Remix.run Logo
martin-t 3 days ago

This shouldn't be enforced through technology but the law.

LLM and other "genAI" (really "generative machine statistics") algorithms just take other people's work, mix it so that any individual training input is unrecognizable and resell it back to them. If there is any benefit to society from LLM and other A"I" algorithms, then most of the work _by orders of magnitude_ was done by the people whose data is being stolen and trained on.

If you train on copyrighted data, the model and its output should be copyrighted under the same license. It's plagiarism and it should be copyright infringement.

stahorn 2 days ago | parent | next [-]

It's like the world turned upside down in the last 20 years. I used to pirate everything as a teenager, and I found it silly that copy right would follow along no matter how anything was encoded.

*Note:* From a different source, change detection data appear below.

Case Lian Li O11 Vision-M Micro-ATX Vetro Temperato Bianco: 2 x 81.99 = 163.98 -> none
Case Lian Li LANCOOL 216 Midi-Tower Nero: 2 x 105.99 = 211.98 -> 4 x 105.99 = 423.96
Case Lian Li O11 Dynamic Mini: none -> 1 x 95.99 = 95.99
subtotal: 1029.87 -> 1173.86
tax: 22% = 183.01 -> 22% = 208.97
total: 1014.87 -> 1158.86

If I XORed copyright material A with open source material B, I would get a strange file C that together with B, I could use to get material A again. Why would it be illegal for me to send anybody B and C, where the strange file C might just as well be thought of as containing the open source material B?!

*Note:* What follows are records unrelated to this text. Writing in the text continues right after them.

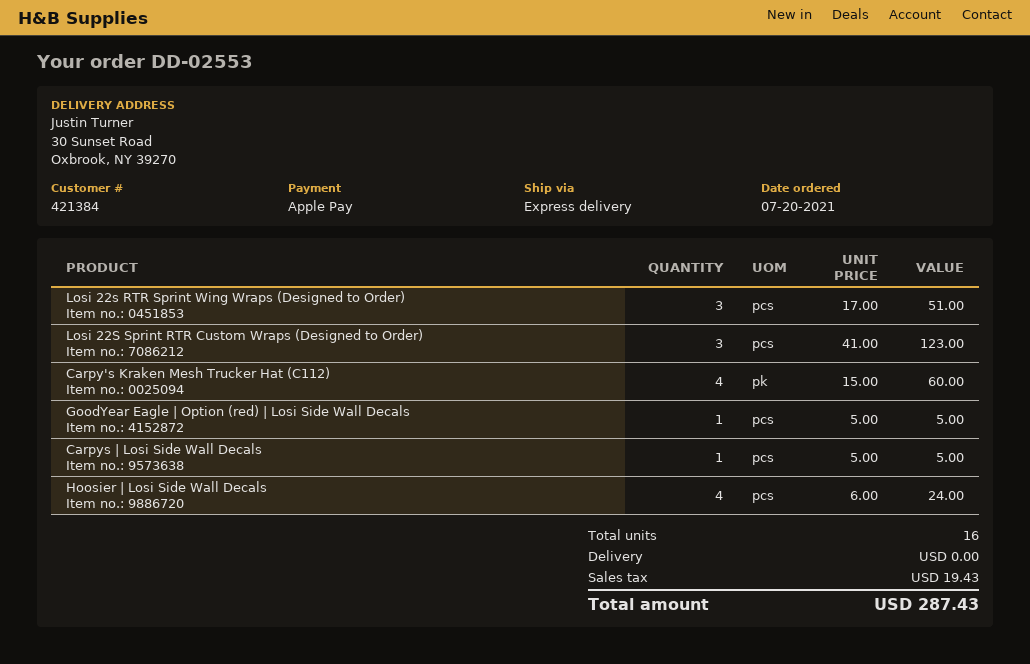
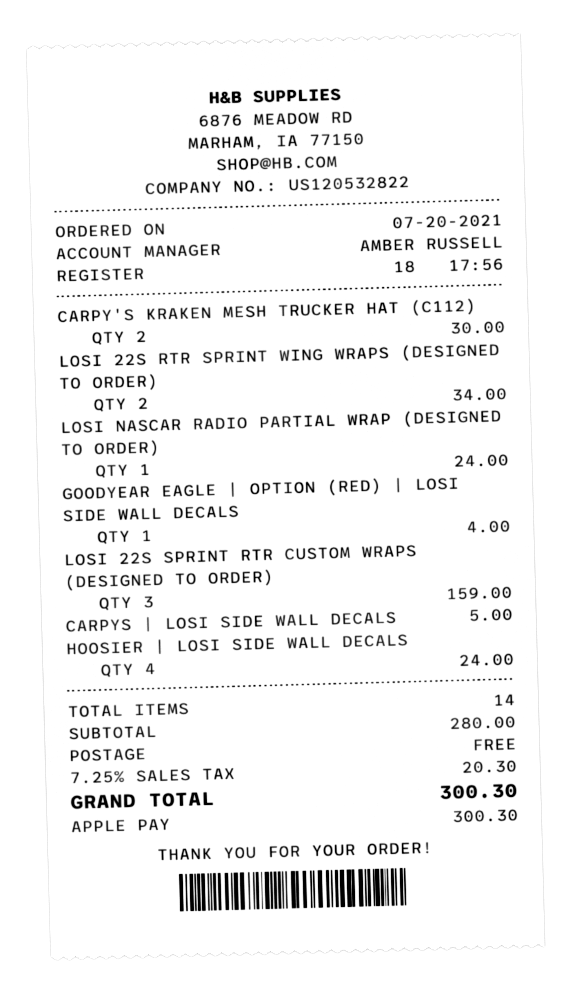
Losi 22s RTR Sprint Wing Wraps (Designed to Order): 3 for 51.00 -> 2 for 34.00
Losi 22S Sprint RTR Custom Wraps (Designed to Order): 3 for 123.00 -> 3 for 159.00
Carpy's Kraken Mesh Trucker Hat (C112): 4 for 60.00 -> 2 for 30.00
GoodYear Eagle | Option (red) | Losi Side Wall Decals: 1 for 5.00 -> 1 for 4.00
LOSI NASCAR RADIO PARTIAL WRAP (DESIGNED TO ORDER): none -> 1 for 24.00
total quantity: 16 -> 14
tax: 19.43 -> 20.30
total: 287.43 -> 300.30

Now when I've grown up, starting paying for what I want, and seeing the need for some way of content creators to get payed for their work, these AI companies pop up. They encode content into a completely new way and then in some way we should just accept that it's fine this time.

This page was posed here on hacker news a few months ago, and it really shows that this is just what's going on:

https://theaiunderwriter.substack.com/p/an-image-of-an-arche...

Maybe another 10 years and we'll be in the spot when these things are considered illegal again?

martin-t 2 days ago | parent | next [-]

I went through exactly this process.

Then I discovered (A)GPL and realized that the system makes sense to protect user rights.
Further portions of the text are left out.